Edit difference data:
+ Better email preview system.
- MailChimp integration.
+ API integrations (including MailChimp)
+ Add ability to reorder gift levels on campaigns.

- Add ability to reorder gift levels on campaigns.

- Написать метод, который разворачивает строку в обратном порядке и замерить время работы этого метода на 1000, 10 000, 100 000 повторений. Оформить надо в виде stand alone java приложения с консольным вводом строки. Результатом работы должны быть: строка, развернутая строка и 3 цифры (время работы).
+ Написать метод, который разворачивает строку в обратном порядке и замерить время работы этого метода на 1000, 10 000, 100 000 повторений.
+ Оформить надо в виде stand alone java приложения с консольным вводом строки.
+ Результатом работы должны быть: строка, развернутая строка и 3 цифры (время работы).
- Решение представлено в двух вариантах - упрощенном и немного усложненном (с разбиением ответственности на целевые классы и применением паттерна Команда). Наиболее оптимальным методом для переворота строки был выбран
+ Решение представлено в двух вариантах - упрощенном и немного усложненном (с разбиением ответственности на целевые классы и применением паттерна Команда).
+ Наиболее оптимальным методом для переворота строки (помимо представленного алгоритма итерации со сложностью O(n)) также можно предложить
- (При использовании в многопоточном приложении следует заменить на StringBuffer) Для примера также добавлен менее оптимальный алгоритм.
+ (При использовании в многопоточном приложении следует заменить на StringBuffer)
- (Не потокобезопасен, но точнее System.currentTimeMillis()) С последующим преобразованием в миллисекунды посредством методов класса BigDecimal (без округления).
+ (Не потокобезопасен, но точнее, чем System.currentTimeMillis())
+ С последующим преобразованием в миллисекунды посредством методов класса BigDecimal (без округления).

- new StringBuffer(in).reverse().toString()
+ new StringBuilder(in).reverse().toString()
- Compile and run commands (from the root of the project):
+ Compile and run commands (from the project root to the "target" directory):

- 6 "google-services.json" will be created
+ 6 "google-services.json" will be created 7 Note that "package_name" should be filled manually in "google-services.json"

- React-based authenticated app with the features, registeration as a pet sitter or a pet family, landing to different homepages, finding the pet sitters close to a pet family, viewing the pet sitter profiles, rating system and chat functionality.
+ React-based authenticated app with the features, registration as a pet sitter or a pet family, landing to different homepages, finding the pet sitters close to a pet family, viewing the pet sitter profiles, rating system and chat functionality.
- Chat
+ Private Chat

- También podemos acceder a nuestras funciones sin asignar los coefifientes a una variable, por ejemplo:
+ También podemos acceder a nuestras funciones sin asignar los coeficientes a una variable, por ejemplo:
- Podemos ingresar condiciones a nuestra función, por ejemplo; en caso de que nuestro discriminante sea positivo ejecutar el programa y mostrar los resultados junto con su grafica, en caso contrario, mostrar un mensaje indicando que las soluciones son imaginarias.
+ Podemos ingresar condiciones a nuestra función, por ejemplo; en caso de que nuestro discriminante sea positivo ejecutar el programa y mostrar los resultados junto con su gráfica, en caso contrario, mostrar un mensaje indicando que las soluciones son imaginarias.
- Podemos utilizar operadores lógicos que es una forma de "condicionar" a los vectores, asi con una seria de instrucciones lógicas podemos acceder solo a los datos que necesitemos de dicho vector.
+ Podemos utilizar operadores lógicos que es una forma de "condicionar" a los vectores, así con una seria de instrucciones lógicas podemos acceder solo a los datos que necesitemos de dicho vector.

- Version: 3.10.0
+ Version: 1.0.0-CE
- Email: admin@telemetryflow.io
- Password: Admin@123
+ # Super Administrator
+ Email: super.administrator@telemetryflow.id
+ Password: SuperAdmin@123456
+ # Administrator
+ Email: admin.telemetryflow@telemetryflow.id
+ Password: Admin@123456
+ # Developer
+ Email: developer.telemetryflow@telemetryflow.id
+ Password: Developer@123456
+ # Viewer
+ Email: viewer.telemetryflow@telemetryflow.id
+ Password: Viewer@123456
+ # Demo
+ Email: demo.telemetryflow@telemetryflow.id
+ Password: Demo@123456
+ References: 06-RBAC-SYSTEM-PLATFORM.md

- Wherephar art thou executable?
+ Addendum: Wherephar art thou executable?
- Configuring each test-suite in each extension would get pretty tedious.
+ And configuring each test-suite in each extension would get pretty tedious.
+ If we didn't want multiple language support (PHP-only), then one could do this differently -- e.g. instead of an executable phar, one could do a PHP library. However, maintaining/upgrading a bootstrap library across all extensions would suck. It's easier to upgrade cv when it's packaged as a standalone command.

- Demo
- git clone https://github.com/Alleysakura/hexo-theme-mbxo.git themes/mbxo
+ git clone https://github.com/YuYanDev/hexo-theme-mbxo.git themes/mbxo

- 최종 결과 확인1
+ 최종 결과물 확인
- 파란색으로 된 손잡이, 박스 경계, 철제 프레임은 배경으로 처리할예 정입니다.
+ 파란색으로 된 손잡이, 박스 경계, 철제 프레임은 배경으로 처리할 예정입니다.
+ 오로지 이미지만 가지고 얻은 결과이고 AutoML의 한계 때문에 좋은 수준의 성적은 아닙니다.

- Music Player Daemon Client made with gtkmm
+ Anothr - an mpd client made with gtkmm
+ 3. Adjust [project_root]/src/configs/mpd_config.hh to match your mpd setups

Exercise:
Repeat the data word for word, leaving out no line.

Output for this task:
+ Better email preview system.
- MailChimp integration.
+ API integrations (including MailChimp)
+ Add ability to reorder gift levels on campaigns.

- Add ability to reorder gift levels on campaigns.

- Написать метод, который разворачивает строку в обратном порядке и замерить время работы этого метода на 1000, 10 000, 100 000 повторений. Оформить надо в виде stand alone java приложения с консольным вводом строки. Результатом работы должны быть: строка, развернутая строка и 3 цифры (время работы).
+ Написать метод, который разворачивает строку в обратном порядке и замерить время работы этого метода на 1000, 10 000, 100 000 повторений.
+ Оформить надо в виде stand alone java приложения с консольным вводом строки.
+ Результатом работы должны быть: строка, развернутая строка и 3 цифры (время работы).
- Решение представлено в двух вариантах - упрощенном и немного усложненном (с разбиением ответственности на целевые классы и применением паттерна Команда). Наиболее оптимальным методом для переворота строки был выбран
+ Решение представлено в двух вариантах - упрощенном и немного усложненном (с разбиением ответственности на целевые классы и применением паттерна Команда).
+ Наиболее оптимальным методом для переворота строки (помимо представленного алгоритма итерации со сложностью O(n)) также можно предложить
- (При использовании в многопоточном приложении следует заменить на StringBuffer) Для примера также добавлен менее оптимальный алгоритм.
+ (При использовании в многопоточном приложении следует заменить на StringBuffer)
- (Не потокобезопасен, но точнее System.currentTimeMillis()) С последующим преобразованием в миллисекунды посредством методов класса BigDecimal (без округления).
+ (Не потокобезопасен, но точнее, чем System.currentTimeMillis())
+ С последующим преобразованием в миллисекунды посредством методов класса BigDecimal (без округления).

- new StringBuffer(in).reverse().toString()
+ new StringBuilder(in).reverse().toString()
- Compile and run commands (from the root of the project):
+ Compile and run commands (from the project root to the "target" directory):

- 6 "google-services.json" will be created
+ 6 "google-services.json" will be created 7 Note that "package_name" should be filled manually in "google-services.json"

- React-based authenticated app with the features, registeration as a pet sitter or a pet family, landing to different homepages, finding the pet sitters close to a pet family, viewing the pet sitter profiles, rating system and chat functionality.
+ React-based authenticated app with the features, registration as a pet sitter or a pet family, landing to different homepages, finding the pet sitters close to a pet family, viewing the pet sitter profiles, rating system and chat functionality.
- Chat
+ Private Chat

- También podemos acceder a nuestras funciones sin asignar los coefifientes a una variable, por ejemplo:
+ También podemos acceder a nuestras funciones sin asignar los coeficientes a una variable, por ejemplo:
- Podemos ingresar condiciones a nuestra función, por ejemplo; en caso de que nuestro discriminante sea positivo ejecutar el programa y mostrar los resultados junto con su grafica, en caso contrario, mostrar un mensaje indicando que las soluciones son imaginarias.
+ Podemos ingresar condiciones a nuestra función, por ejemplo; en caso de que nuestro discriminante sea positivo ejecutar el programa y mostrar los resultados junto con su gráfica, en caso contrario, mostrar un mensaje indicando que las soluciones son imaginarias.
- Podemos utilizar operadores lógicos que es una forma de "condicionar" a los vectores, asi con una seria de instrucciones lógicas podemos acceder solo a los datos que necesitemos de dicho vector.
+ Podemos utilizar operadores lógicos que es una forma de "condicionar" a los vectores, así con una seria de instrucciones lógicas podemos acceder solo a los datos que necesitemos de dicho vector.

- Version: 3.10.0
+ Version: 1.0.0-CE
- Email: admin@telemetryflow.io
- Password: Admin@123
+ # Super Administrator
+ Email: super.administrator@telemetryflow.id
+ Password: SuperAdmin@123456
+ # Administrator
+ Email: admin.telemetryflow@telemetryflow.id
+ Password: Admin@123456
+ # Developer
+ Email: developer.telemetryflow@telemetryflow.id
+ Password: Developer@123456
+ # Viewer
+ Email: viewer.telemetryflow@telemetryflow.id
+ Password: Viewer@123456
+ # Demo
+ Email: demo.telemetryflow@telemetryflow.id
+ Password: Demo@123456
+ References: 06-RBAC-SYSTEM-PLATFORM.md

- Wherephar art thou executable?
+ Addendum: Wherephar art thou executable?
- Configuring each test-suite in each extension would get pretty tedious.
+ And configuring each test-suite in each extension would get pretty tedious.
+ If we didn't want multiple language support (PHP-only), then one could do this differently -- e.g. instead of an executable phar, one could do a PHP library. However, maintaining/upgrading a bootstrap library across all extensions would suck. It's easier to upgrade cv when it's packaged as a standalone command.

- Demo
- git clone https://github.com/Alleysakura/hexo-theme-mbxo.git themes/mbxo
+ git clone https://github.com/YuYanDev/hexo-theme-mbxo.git themes/mbxo

- 최종 결과 확인1
+ 최종 결과물 확인
- 파란색으로 된 손잡이, 박스 경계, 철제 프레임은 배경으로 처리할예 정입니다.
+ 파란색으로 된 손잡이, 박스 경계, 철제 프레임은 배경으로 처리할 예정입니다.
+ 오로지 이미지만 가지고 얻은 결과이고 AutoML의 한계 때문에 좋은 수준의 성적은 아닙니다.

- Music Player Daemon Client made with gtkmm
+ Anothr - an mpd client made with gtkmm
+ 3. Adjust [project_root]/src/configs/mpd_config.hh to match your mpd setups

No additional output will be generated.